_MATERIAL PROVIDED_:
* * *
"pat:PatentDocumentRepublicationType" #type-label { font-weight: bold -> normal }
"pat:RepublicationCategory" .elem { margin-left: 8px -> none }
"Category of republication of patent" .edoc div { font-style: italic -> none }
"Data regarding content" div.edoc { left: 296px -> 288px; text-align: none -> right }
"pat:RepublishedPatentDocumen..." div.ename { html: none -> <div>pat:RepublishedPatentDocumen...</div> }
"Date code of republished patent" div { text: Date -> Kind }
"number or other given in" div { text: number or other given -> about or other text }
* * *
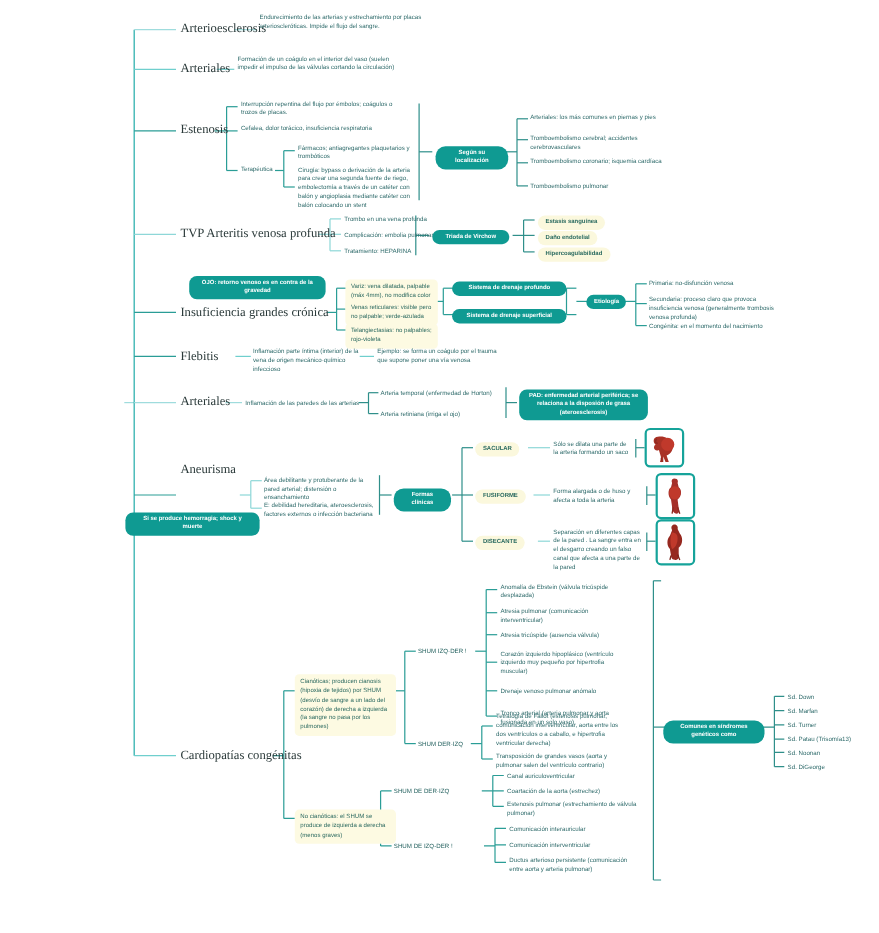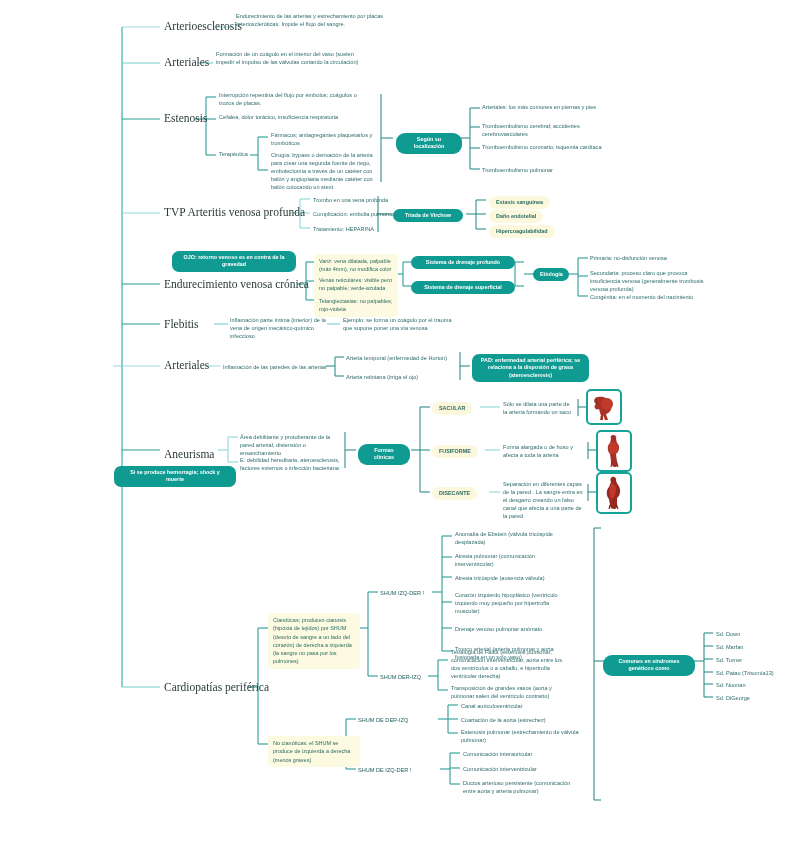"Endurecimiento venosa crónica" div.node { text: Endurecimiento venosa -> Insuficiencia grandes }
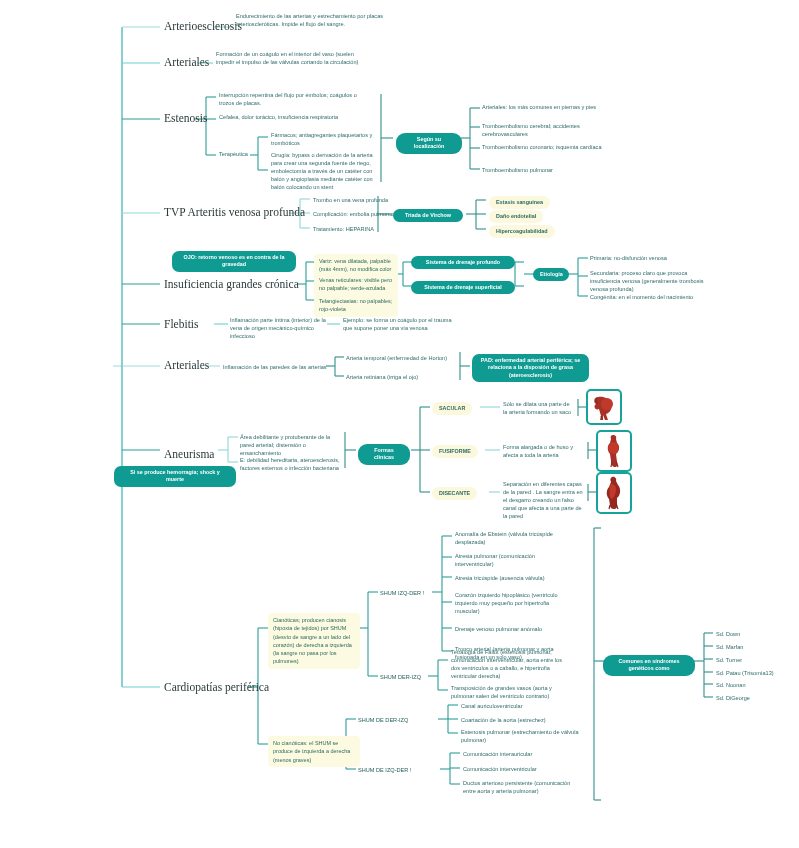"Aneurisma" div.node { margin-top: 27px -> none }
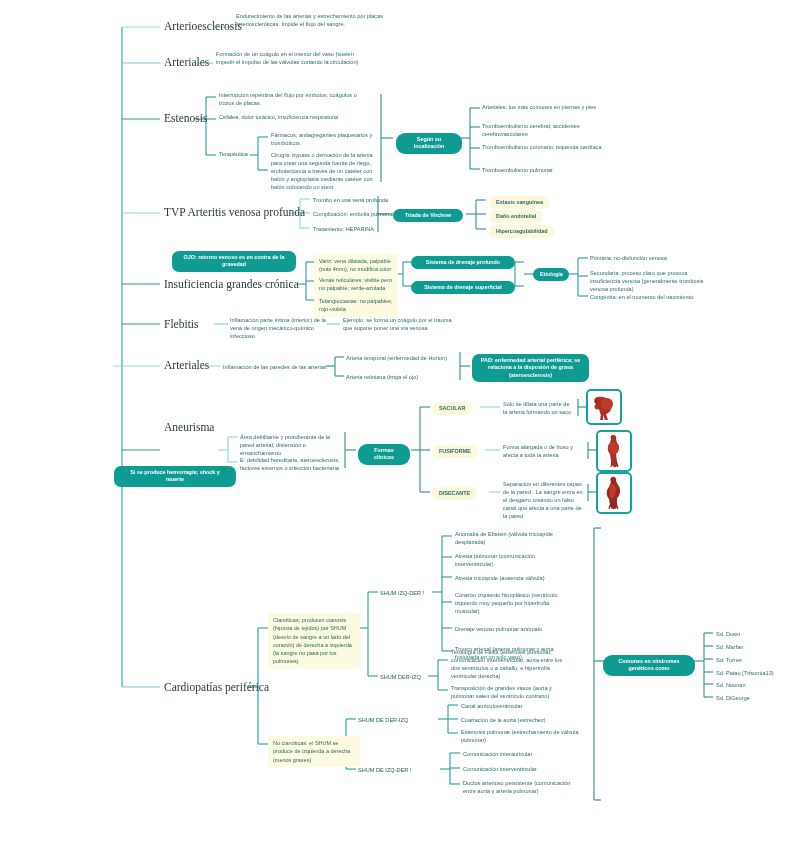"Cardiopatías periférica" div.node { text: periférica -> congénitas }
* * *
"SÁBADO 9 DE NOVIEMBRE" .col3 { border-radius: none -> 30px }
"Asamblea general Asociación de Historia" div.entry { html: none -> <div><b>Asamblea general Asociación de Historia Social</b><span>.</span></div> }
* * *
_WORK REQUIRED_: Range to copy from the listing above: the line containing "margin-top: 27px ->" down to the line containing "text: periférica ->", both included. Reproduce it exactly, minus the pictures, and add nothing.

_WRITTEN RESPONSE_:
"Aneurisma" div.node { margin-top: 27px -> none }
"Cardiopatías periférica" div.node { text: periférica -> congénitas }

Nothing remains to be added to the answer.